- [Given data]
■ ■ ■ ■

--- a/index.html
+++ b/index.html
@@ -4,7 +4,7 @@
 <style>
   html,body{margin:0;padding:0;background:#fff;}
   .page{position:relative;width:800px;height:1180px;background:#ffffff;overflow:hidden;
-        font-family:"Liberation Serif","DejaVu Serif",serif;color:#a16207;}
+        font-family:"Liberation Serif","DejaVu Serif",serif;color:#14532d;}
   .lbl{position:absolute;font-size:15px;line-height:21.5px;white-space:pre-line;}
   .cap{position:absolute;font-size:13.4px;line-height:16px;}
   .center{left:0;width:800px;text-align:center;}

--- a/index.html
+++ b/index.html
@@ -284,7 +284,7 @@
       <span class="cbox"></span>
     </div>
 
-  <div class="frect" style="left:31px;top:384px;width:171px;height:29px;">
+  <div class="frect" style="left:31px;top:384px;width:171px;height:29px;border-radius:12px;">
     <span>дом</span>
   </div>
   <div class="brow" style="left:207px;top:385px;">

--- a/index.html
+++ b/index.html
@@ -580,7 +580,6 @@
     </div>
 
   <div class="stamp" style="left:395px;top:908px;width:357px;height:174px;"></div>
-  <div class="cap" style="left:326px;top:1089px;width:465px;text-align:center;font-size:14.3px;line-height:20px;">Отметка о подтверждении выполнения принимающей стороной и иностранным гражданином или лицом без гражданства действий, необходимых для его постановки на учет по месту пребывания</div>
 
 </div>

■ ■ ■ ■

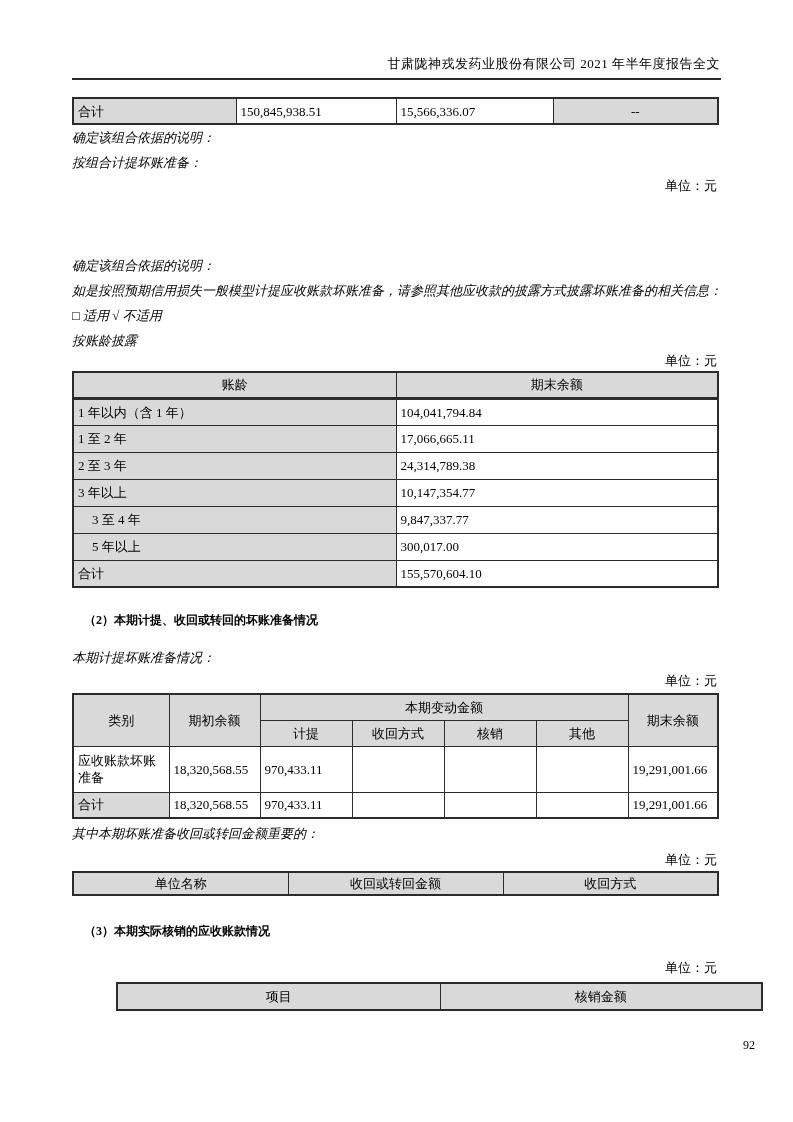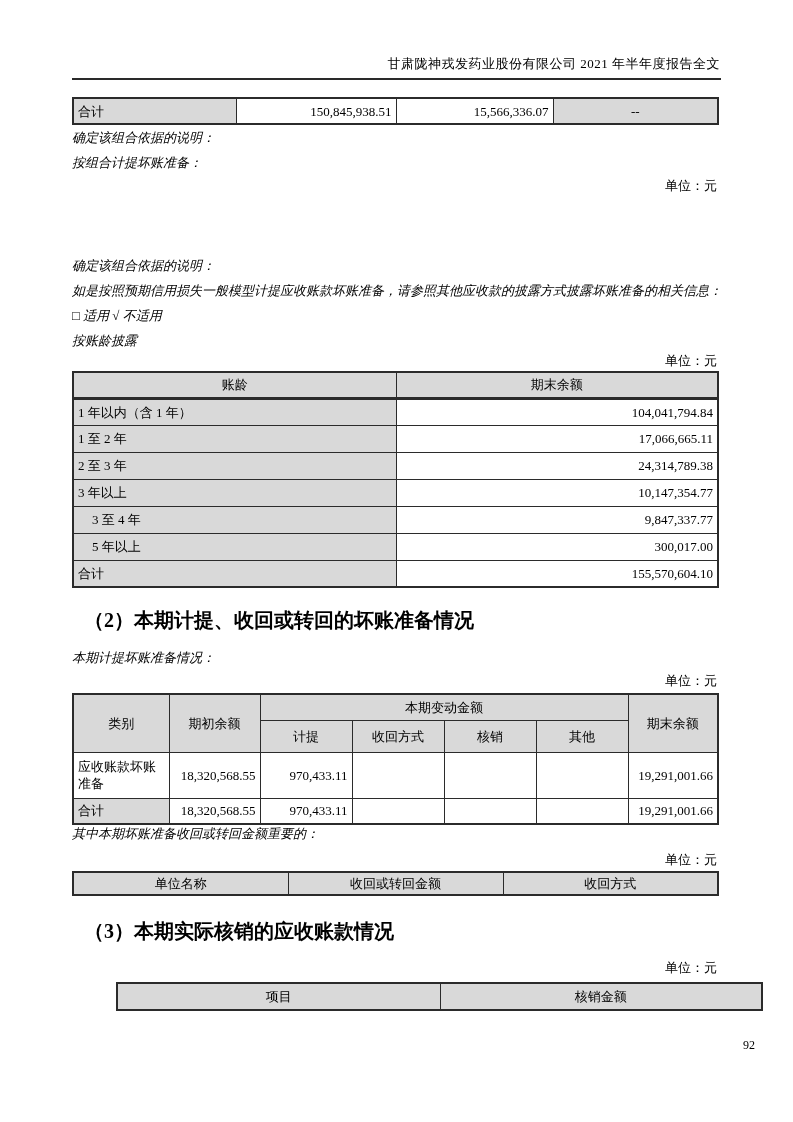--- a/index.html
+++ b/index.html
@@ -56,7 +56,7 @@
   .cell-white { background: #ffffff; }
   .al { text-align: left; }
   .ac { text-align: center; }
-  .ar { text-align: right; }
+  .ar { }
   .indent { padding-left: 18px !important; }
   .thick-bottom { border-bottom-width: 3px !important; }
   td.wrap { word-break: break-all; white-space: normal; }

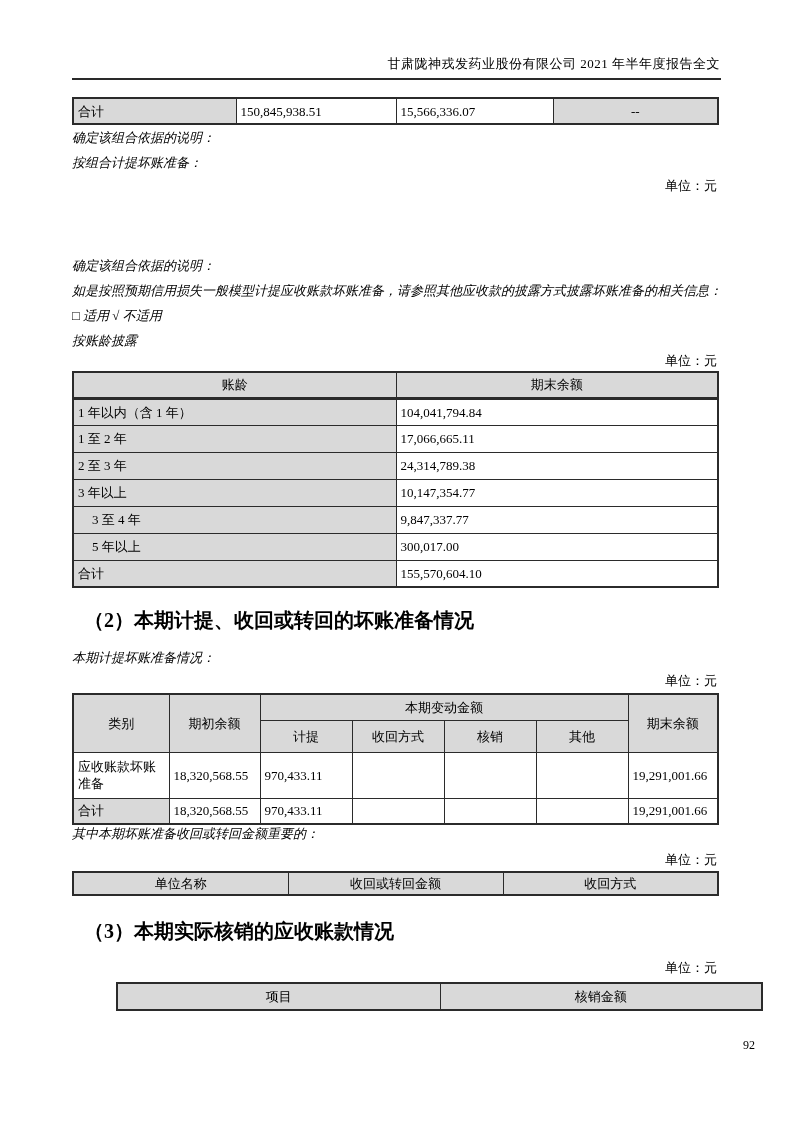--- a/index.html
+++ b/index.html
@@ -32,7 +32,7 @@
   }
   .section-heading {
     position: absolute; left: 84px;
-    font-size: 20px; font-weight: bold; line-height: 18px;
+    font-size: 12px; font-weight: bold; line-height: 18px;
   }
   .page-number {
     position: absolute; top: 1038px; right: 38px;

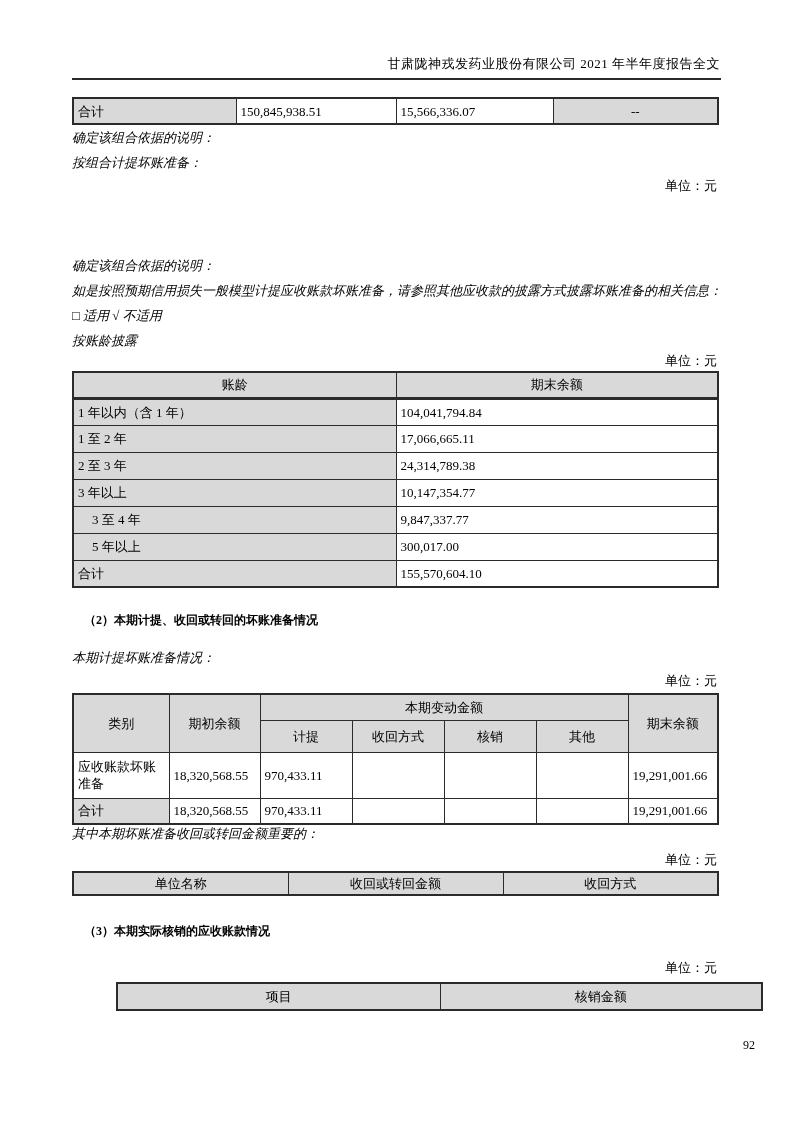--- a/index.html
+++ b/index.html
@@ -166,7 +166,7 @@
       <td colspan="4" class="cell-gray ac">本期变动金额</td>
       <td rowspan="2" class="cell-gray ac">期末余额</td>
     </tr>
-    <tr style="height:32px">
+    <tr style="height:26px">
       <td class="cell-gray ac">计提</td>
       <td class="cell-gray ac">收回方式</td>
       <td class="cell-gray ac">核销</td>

■ ■ ■ ■

- [Directions]
Where a line above holds the string "color", show that line.

- [Your solution]
-        font-family:"Liberation Serif","DejaVu Serif",serif;color:#a16207;}
+        font-family:"Liberation Serif","DejaVu Serif",serif;color:#14532d;}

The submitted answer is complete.